Кажется, что цель «посланника человечества» близка к осуществлению: Карлос воодушевлен мыслью о Фландрии. Он умоляет короля послать его туда вместо жестокого, фанатичного герцога Альбы, которого Филипп намерен отправить во главе испанских войск на подавление нидерландского мятежа.

Но мольбы Карлоса напрасны. Отца настраивает против сына реакционная придворная клика: она видит в юном наследнике престола инакомыслящего, человека новых воззрений. Примирение Филиппа и инфанта, влияние Карлоса на дела государственные означало бы падение таких столпов реакции, как Альба, как духовник короля иезуит Доминго. Чтобы отдалить Карлоса, они разжигают ревнивые подозрения короля.

Отвергнув попытку сына к примирению, терзаемый муками ревности, Филипп больше чем когда-либо ощущает свое человеческое одиночество. Вокруг его трона только льстецы и корыстолюбцы. Где друг, которому он мог бы довериться?!

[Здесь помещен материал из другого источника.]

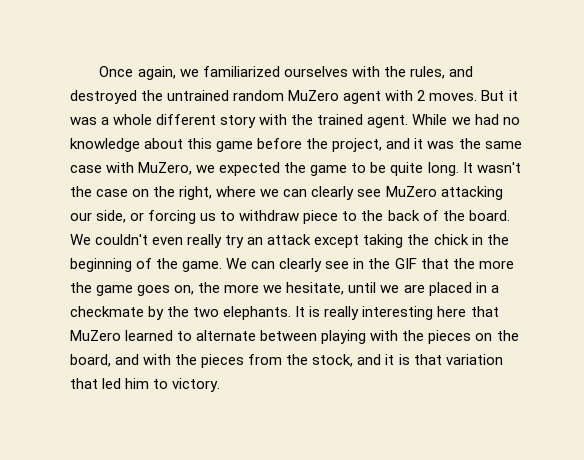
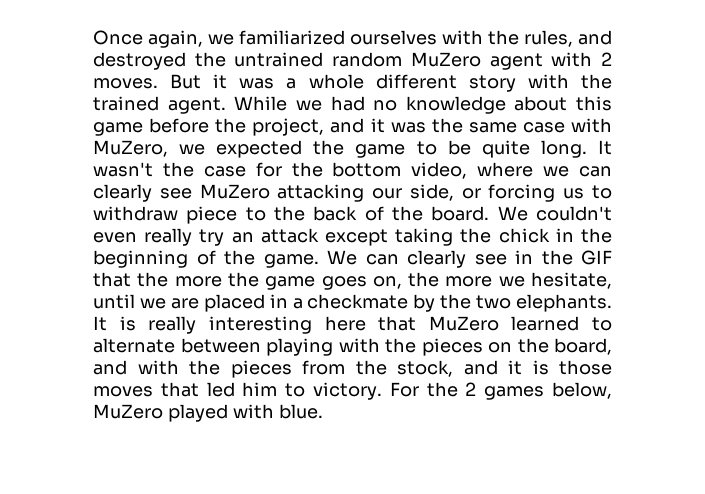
[132,186,213,200] on the right, -> [255,162,468,179] for the bottom video,
[413,354,503,365] that variation -> [559,360,612,375] [93,386,153,397] those moves
(221, 385) none -> [389,382,612,400] [93,404,323,422] For the 2 games below, MuZero played with blue.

Теперь мне нужен человек. О боже,
Ты много дал мне, подари теперь
Мне человека!

В таком душевном состоянии вспоминает король о маркизе Позе. Когда-то, во время нападения турок на Мальту, юный Поза прославился героическими подвигами. Но он не ищет за них награды у трона, он

…Не хочет
Встречаться с венценосным должником!
Единственный во всей моей державе,
Кому — господь свидетель! — я не нужен.

Бескорыстие и независимость рыцаря кажутся королю залогом его высокой души; не он ли тот друг, о котором мечтает Филипп?

Узнав, что его призывают к королю, Поза решает использовать эту встречу. Но не так, как сделал бы это царедворец: милости не нужны маркизу-республиканцу. Но раз уж предстоит ему явиться к тому, в чьих руках судьба миллионов, он попытается уговорить короля изменить реакционную политику Испании, прекратить кровавый террор в Нидерландах.

Я знаю, что от короля мне нужно.
Лишь семя правды смело бросить в душу
Тирана…

Даст ли всход это семя? Приведет ли его попытка к каким-либо результатам? Поза в этом далеко не уверен. И все же следует воспользоваться редким случаем, решает он.

Сцена встречи короля и Позы — центральная в драме.

Не как слуга монарха, а как «гражданин мира» разговаривает Поза с королем — «на языке свободных убеждений». В пламенном монологе раскрывает он перед Филиппом свою мечту о победе гуманности над тиранией, о счастливом будущем народов.